Я развернул сверток и увидел вчерашний, чуть-чуть надкусанный огурец.
– Этки! Плохо! Соли много, – говорил Пананто. – Я не смог кушать. Этки.
– Ну и выбросил бы!
– Нет-нет, кырым! Тебе же правится, вот я и принес обратно.
Удобная печка
В пятидесятые годы на Чукотке еще только начиналось капитальное строительство деревянных рубленых домов для колхозников, а пока многие сами улучшали свои жилища. Старик Рычып убрал в яранге меховой полог и вместо него сделал комнатку из дощечек, засыпал стенки шлаком, прорезал окно, навесил вместо оленьей шкуры деревянную дверь. По традиции он оставил широкий просторный чоттагин – коридор, занимающий больше половины яранги, с очагом посередине, над которым подвешена цепь с крюком для котла и чайника. Но на этом старик не успокоился.

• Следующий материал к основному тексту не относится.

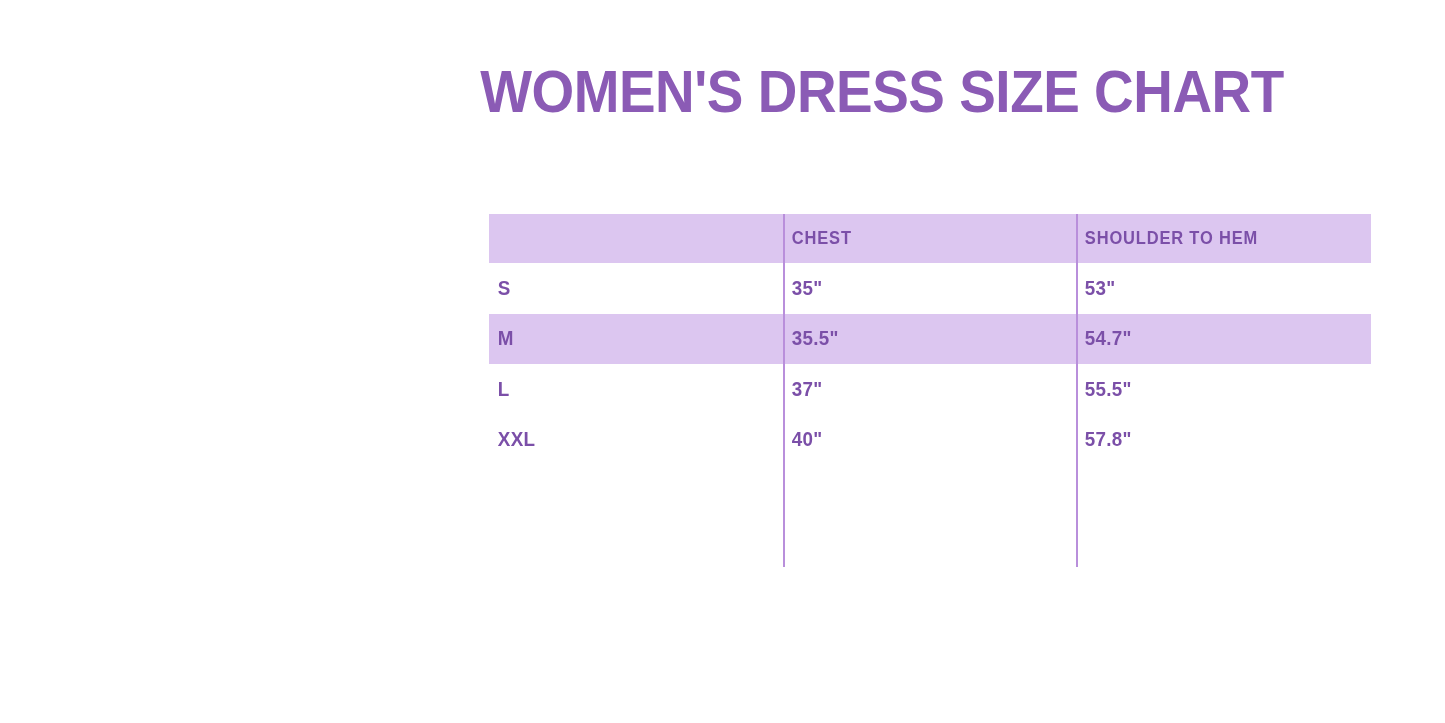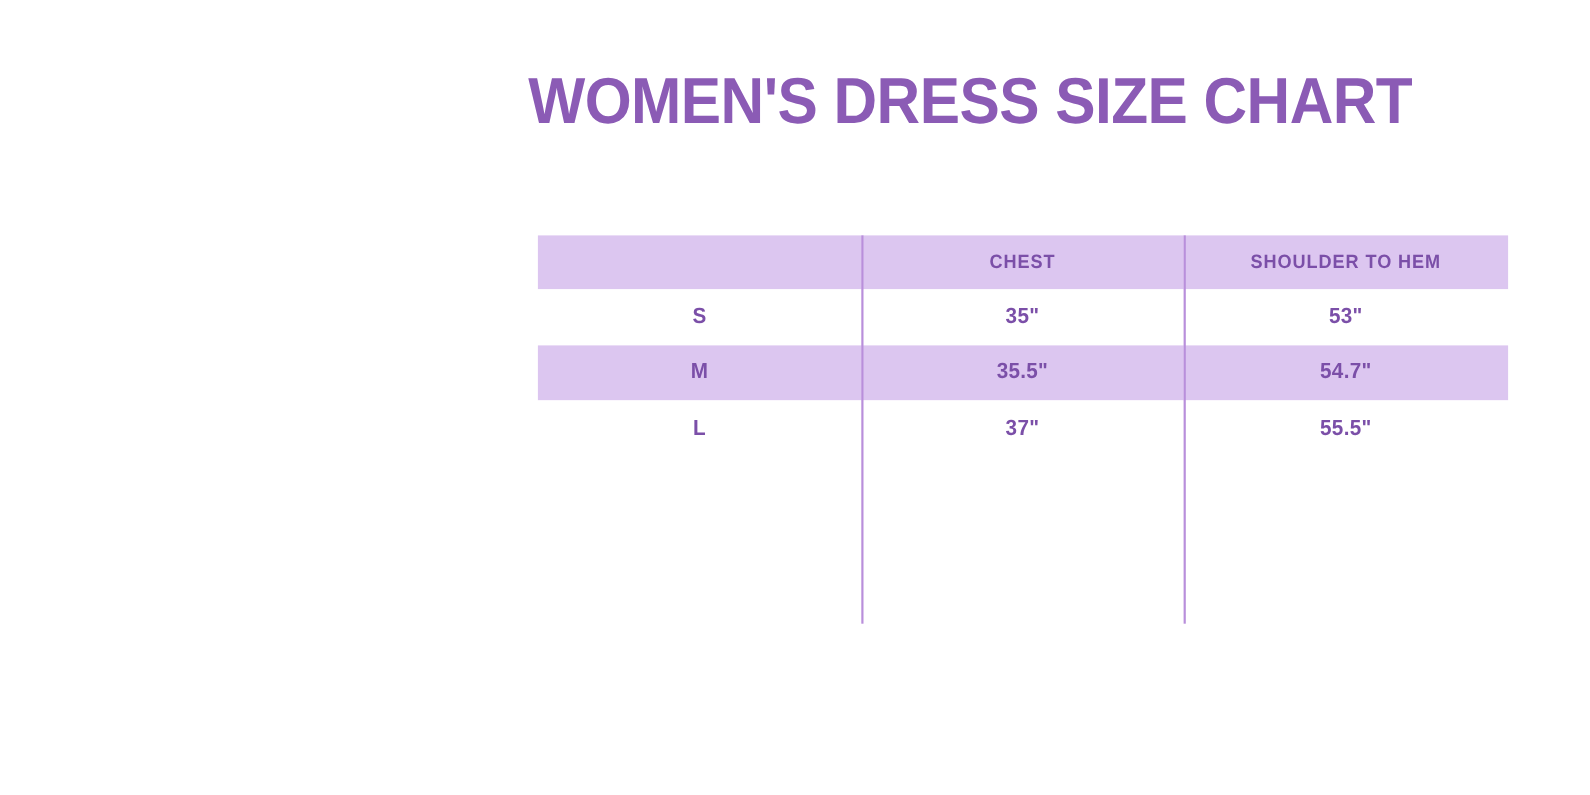"CHEST" table.size-table th, table.size-table td { text-align: center -> left }
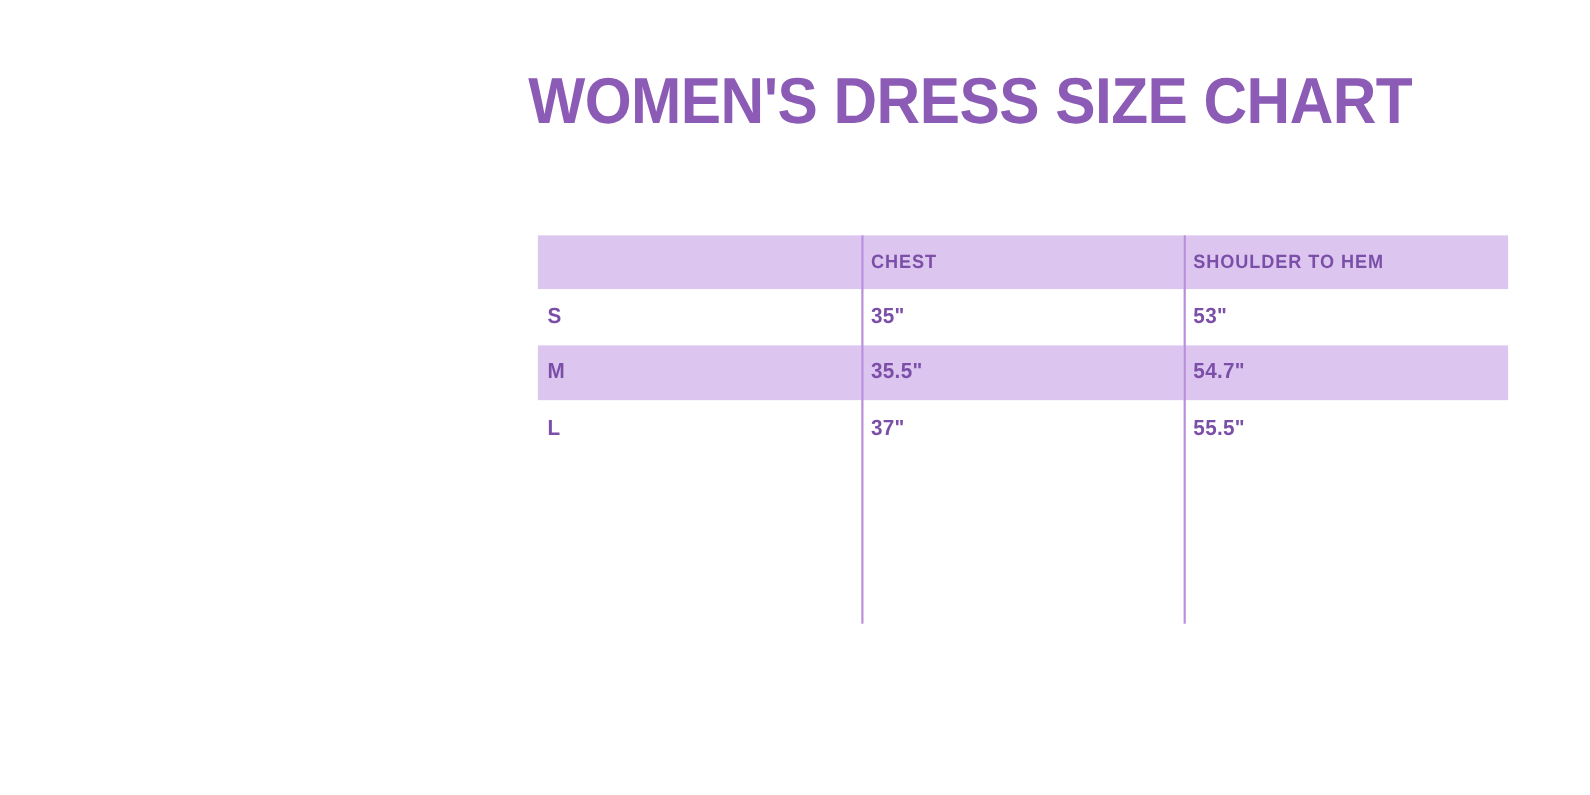"XXL" tr.row-light { html: none -> <tr> <td> <span>XXL</span> </td> <td> <span>40"</span> </td> <td> <span>57.8"</span> </td> </tr> }
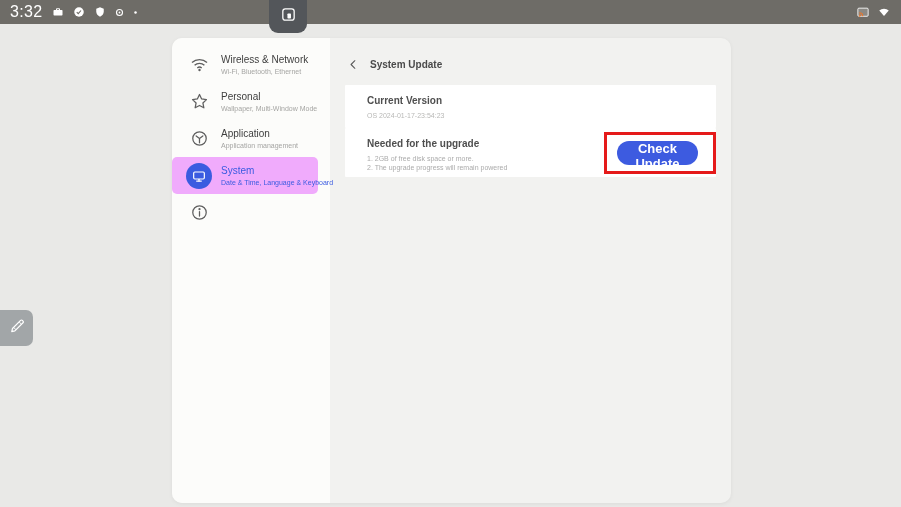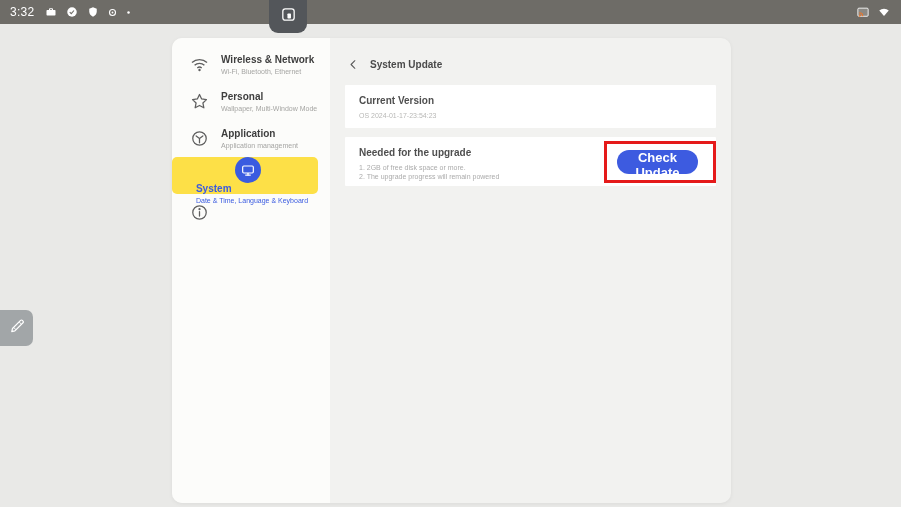"3:32" .status-time { font-size: 12px -> 16px }
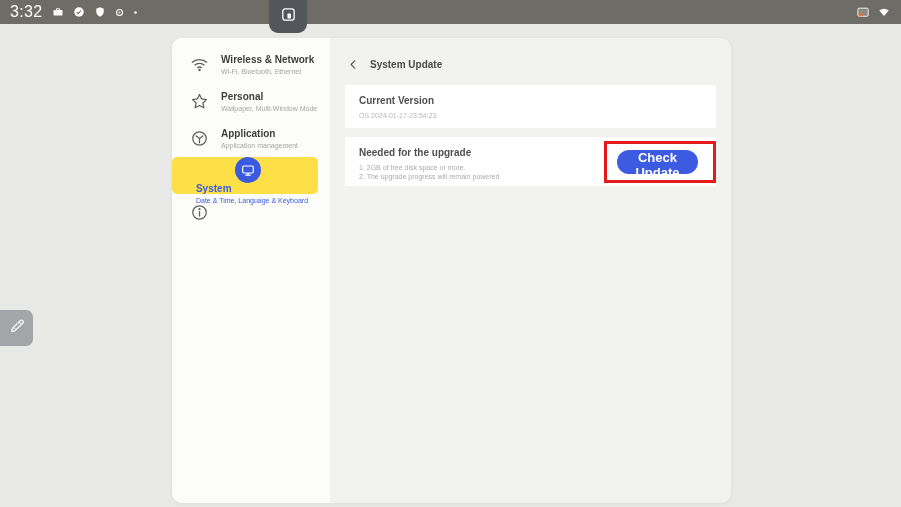"Wireless & Network" .side-title { font-weight: 700 -> 400 }
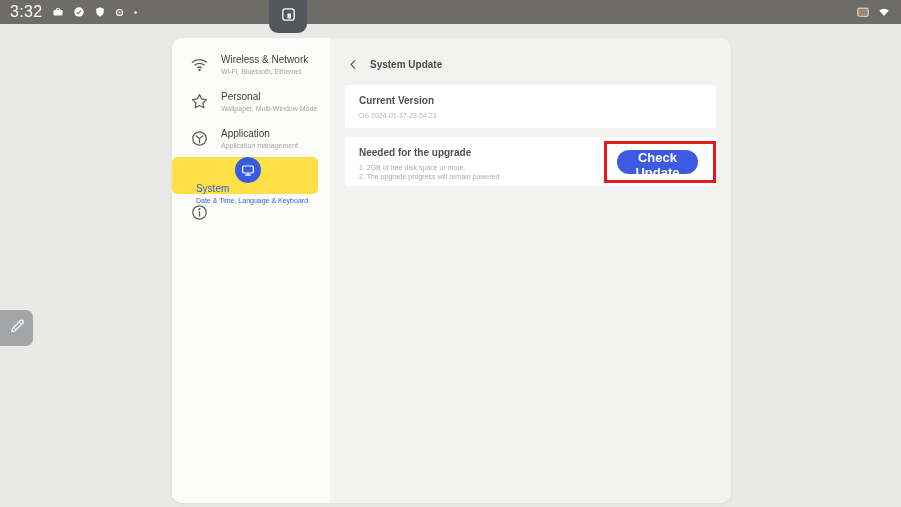"Current Version" .card { margin-bottom: 9px -> 0; padding: 10px 14px -> 10px 22px }
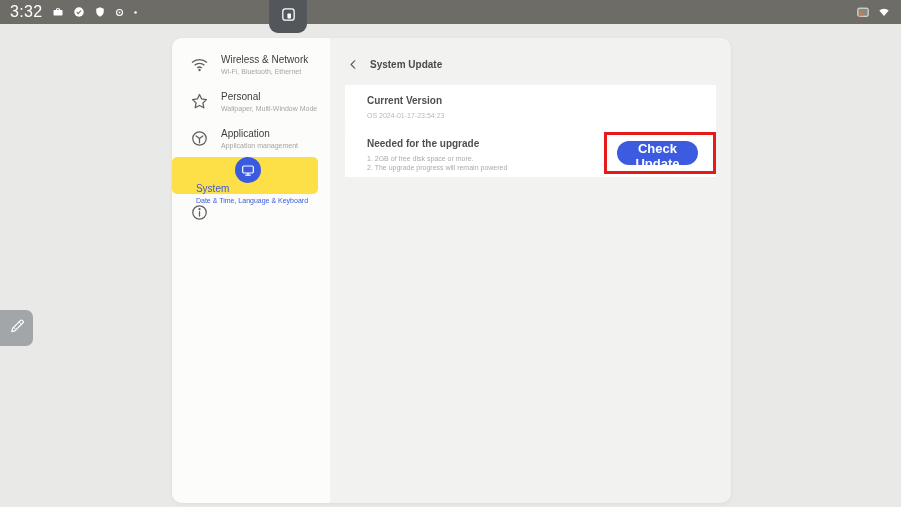"System" .side-item.selected { background: #fde047 -> #f0abfc; flex-direction: column -> none }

Как-то летом я зашел в ярангу к Рычыпу и увидел, что он кладет кирпичную печь на крепкой деревянной подставке, похожей на носилки.
– Что ты делаешь, Рычып?
– Да, видишь ли, у моей Рентыт болят глаза.
– А при чем здесь печь?
– Ка-а-ко-мей! Какой же ты недогадливый! Когда костер, то дым лезет в глаза, больно бывает, после ей шить трудно. А печь поставлю, дым прямо в трубу – и вверх, У Рентыт перестанут болеть глаза.
Я улыбнулся и решил помочь Рычыпу. Хотел было заново переложить кирпич, так как Рычып положил его плашмя без всякой связки, на одной глине, и всю печь крепко стянул проволокой. Но Рычып сказал, что пусть будет так.
– А носилки зачем?
– Как ты не понимаешь? Летом тепло – печь в чоттагине, зимой холодно. Позову соседей Таната и Роптына и внесем печь в комнату.
Сапыр
Много есть красивых чукотских имен. Тынагыргин – Рассвет, Тиркыне – Солнечная, Омрувье – Крепкий. Но однажды мне встретилось странное имя Сапыр, и сколько ни ломал я голову, стараясь разгадать, что оно значит, так и не смог. Но все оказалось очень просто: имя Сапыр – память тех лет, когда на Чукотке начала создаваться торвагыргин – новая жизнь.
В одном прибрежном чукотском селении жил бедный охотник, и звали его Ринтынет – Брошенный. Кухлянка на нем была старенькая, вся в дырках. Холодный ветер войдет в одну дырку, обдует тело и свободно выйдет в другую, поэтому Ринтынет никогда не ходил спокойно, всегда бежал вприпрыжку. Голодно и холодно жилось Ринтынету. И неизвестно, как бы сложилась судьба дальше, если бы не пришла торвагыргин.
Как-то в селение приехали издалека люди и стали рассказывать о новой жизни, о большом человеке Ленине, говорили, что надо организовывать товарищества, колхозы. Хотя и не сразу жизнь Ринтынета улучшилась, но от этих слов стало теплее и радостнее. С тех пор он полюбил собрания, и как только показывались вдалеке собачьи упряжки с людьми из района, он первым спешил навстречу, здоровался с каждым за руку, помогал распрягать собак и устраивать людей на ночлег. И конечно, все новости он узнавал первым. А после робко спрашивал:
– Игыр сапраний!
– Да, сегодня будет большое собрание.
Ринтынет тут же шустро бежал, но не из-за холода, а от предчувствия новых хороших вестей. Он заглядывал в каждую ярангу и говорил:
– Гэк, игыр сапраний! – и бежал к следующей.
Люди привыкли: раз бежит Ринтынет, то будут хорошие вести, и, еще издалека увидев его, восклицали:
– О-ок! Нэмэ сапраний! О-о, собрание идет!
А так как слово собрание выговорить было трудно, то все стали называть его сапыр. С тех пор и закрепилось за стариком такое прозвище. Он не обижался. Пусть имя Сапыр несет людям хорошие, добрые вести.